[Collected data entries]
--- START ---

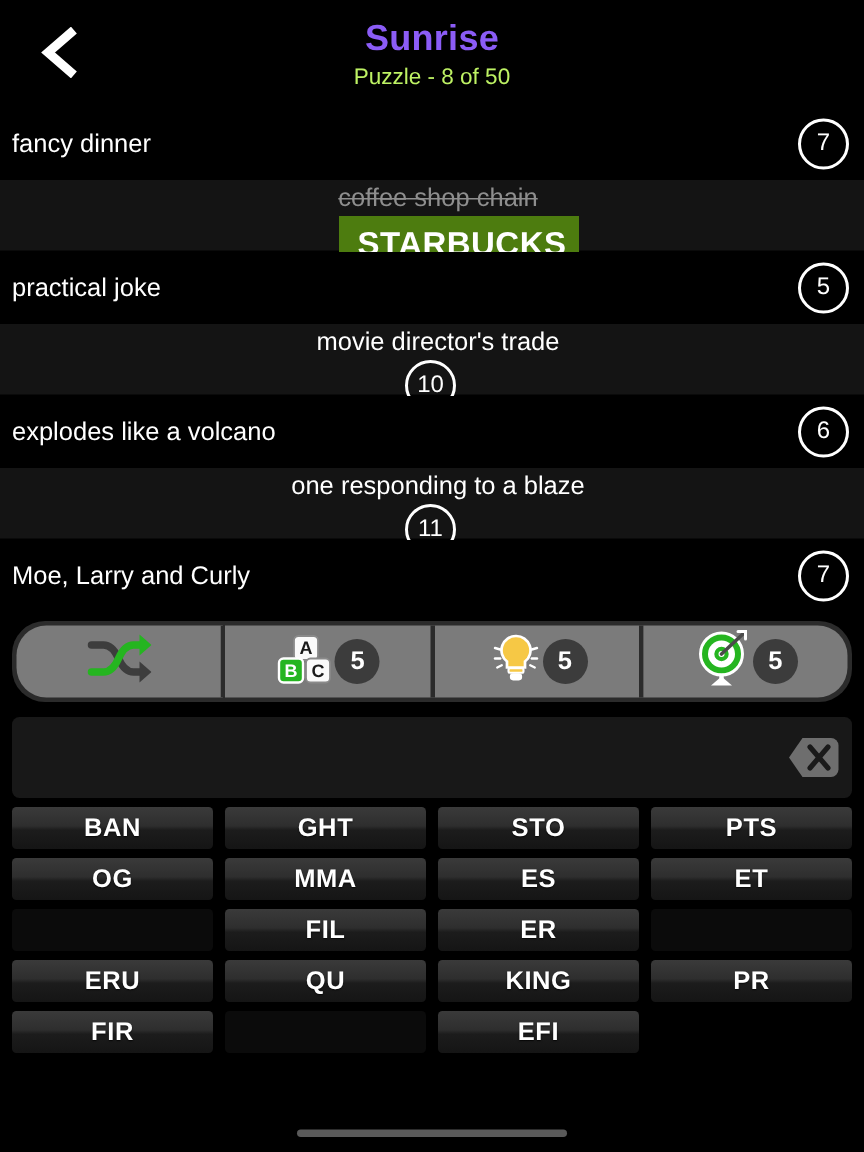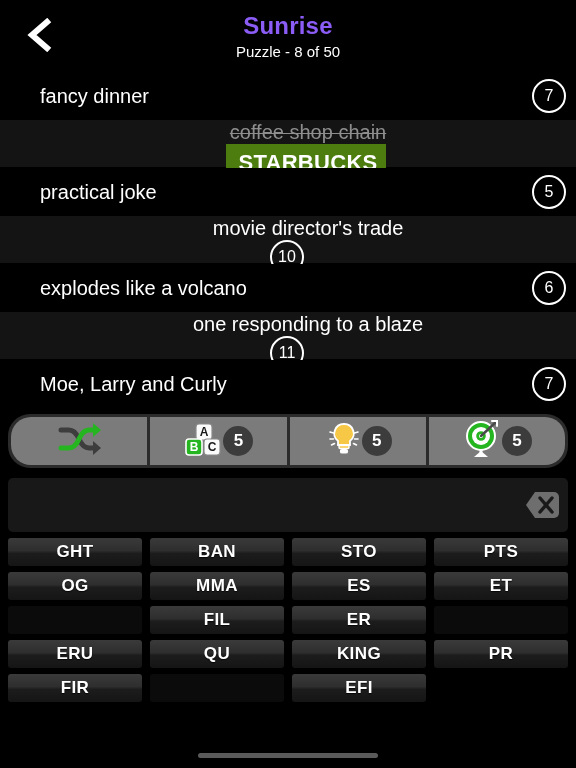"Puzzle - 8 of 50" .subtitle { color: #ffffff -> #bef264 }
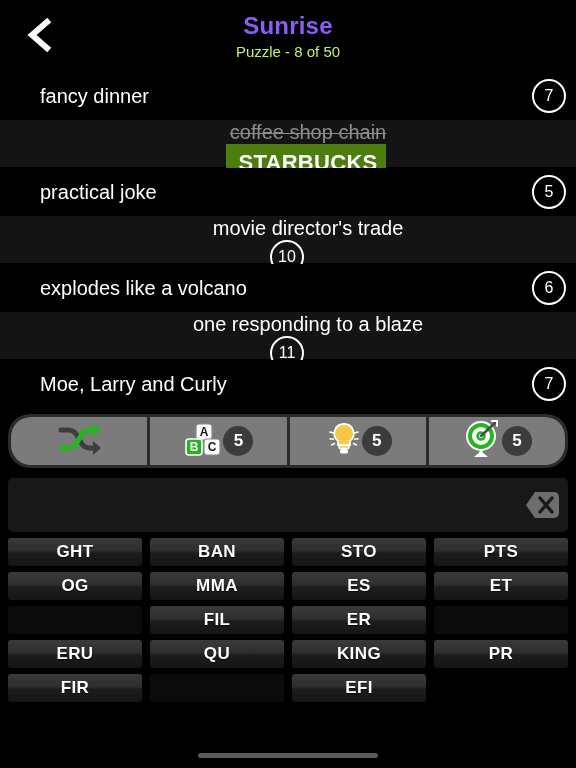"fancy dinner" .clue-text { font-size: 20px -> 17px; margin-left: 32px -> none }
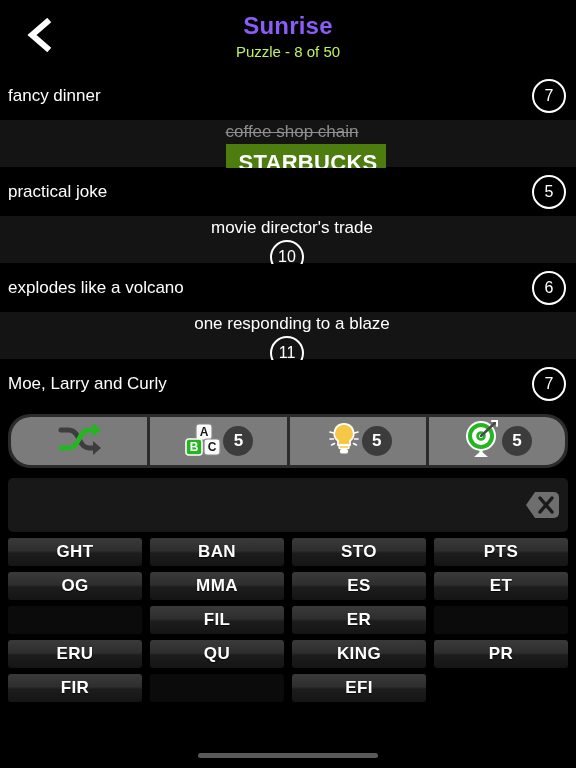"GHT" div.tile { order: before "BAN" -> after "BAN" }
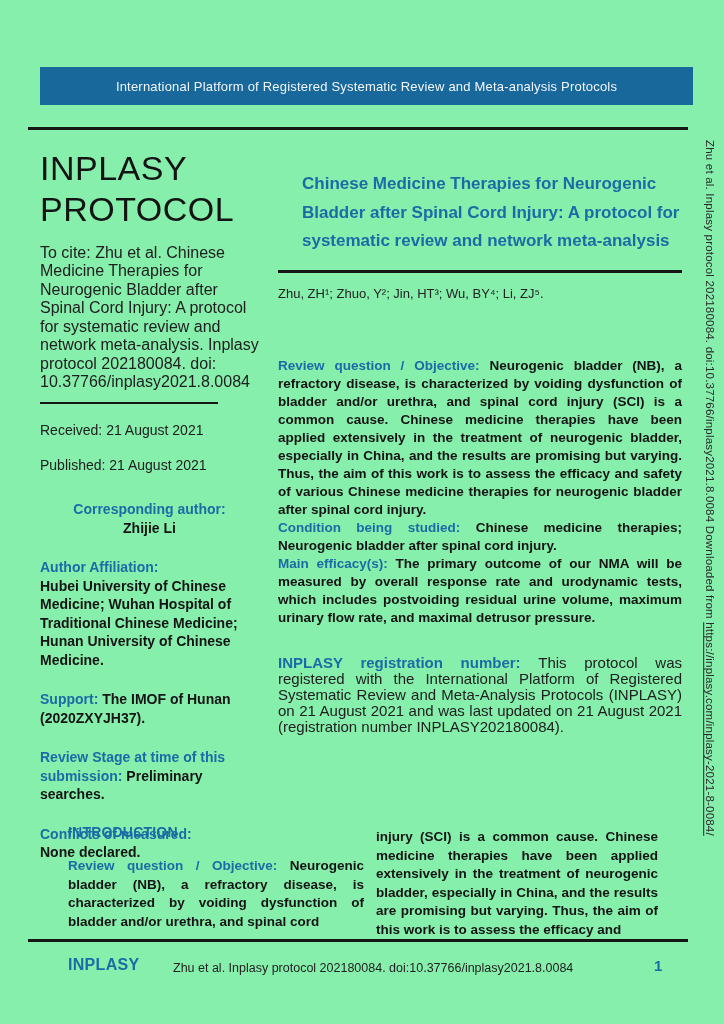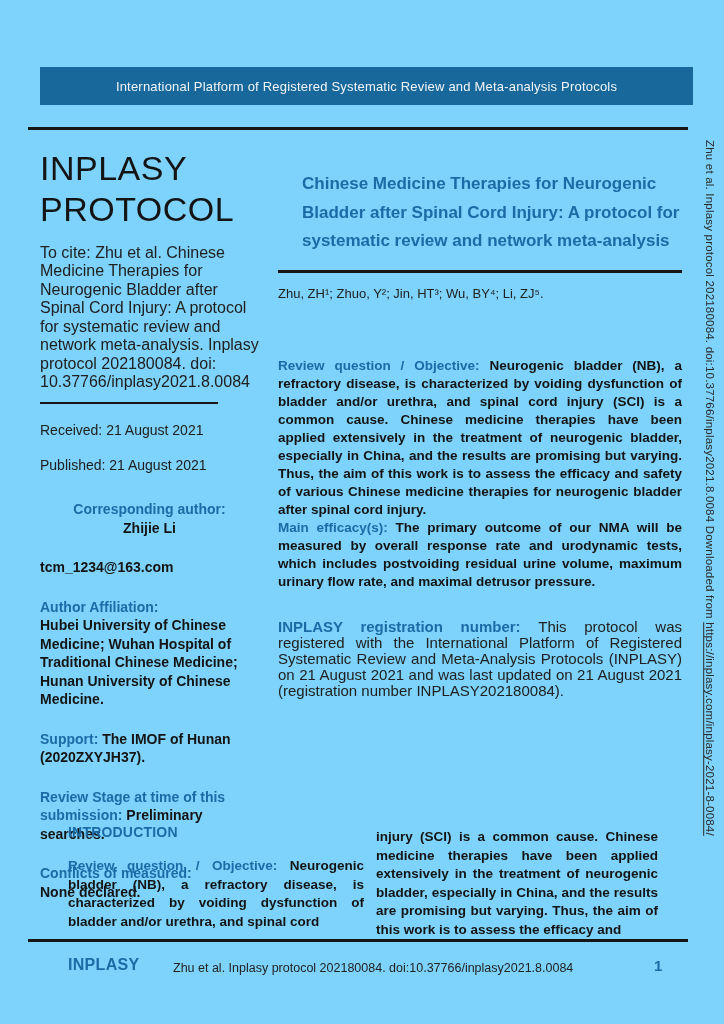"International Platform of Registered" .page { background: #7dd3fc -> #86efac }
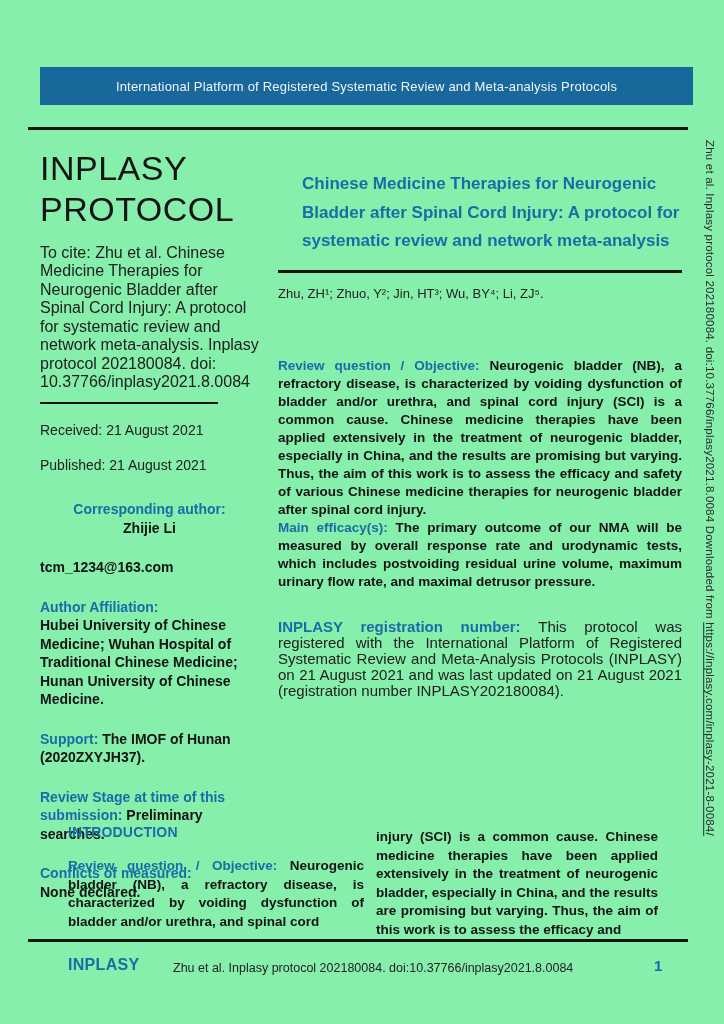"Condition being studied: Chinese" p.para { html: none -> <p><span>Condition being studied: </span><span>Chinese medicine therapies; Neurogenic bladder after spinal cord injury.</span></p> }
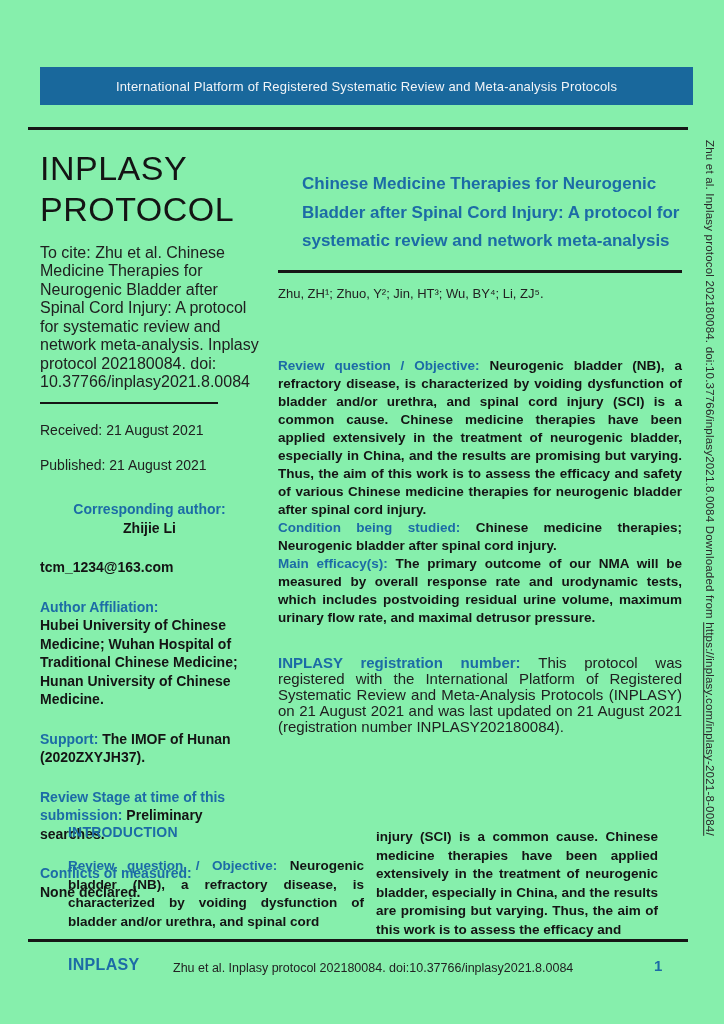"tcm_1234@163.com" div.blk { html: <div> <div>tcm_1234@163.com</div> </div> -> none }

--- END ---

### PROBLEM STATEMENT:
Pictures are to be left out; otherwise, retype exactly the lines from the first line of the data through the line containing "html: none ->".

### TASK RESPONSE:
"Puzzle - 8 of 50" .subtitle { color: #ffffff -> #bef264 }
"fancy dinner" .clue-text { font-size: 20px -> 17px; margin-left: 32px -> none }
"GHT" div.tile { order: before "BAN" -> after "BAN" }
"International Platform of Registered" .page { background: #7dd3fc -> #86efac }
"Condition being studied: Chinese" p.para { html: none -> <p><span>Condition being studied: </span><span>Chinese medicine therapies; Neurogenic bladder after spinal cord injury.</span></p> }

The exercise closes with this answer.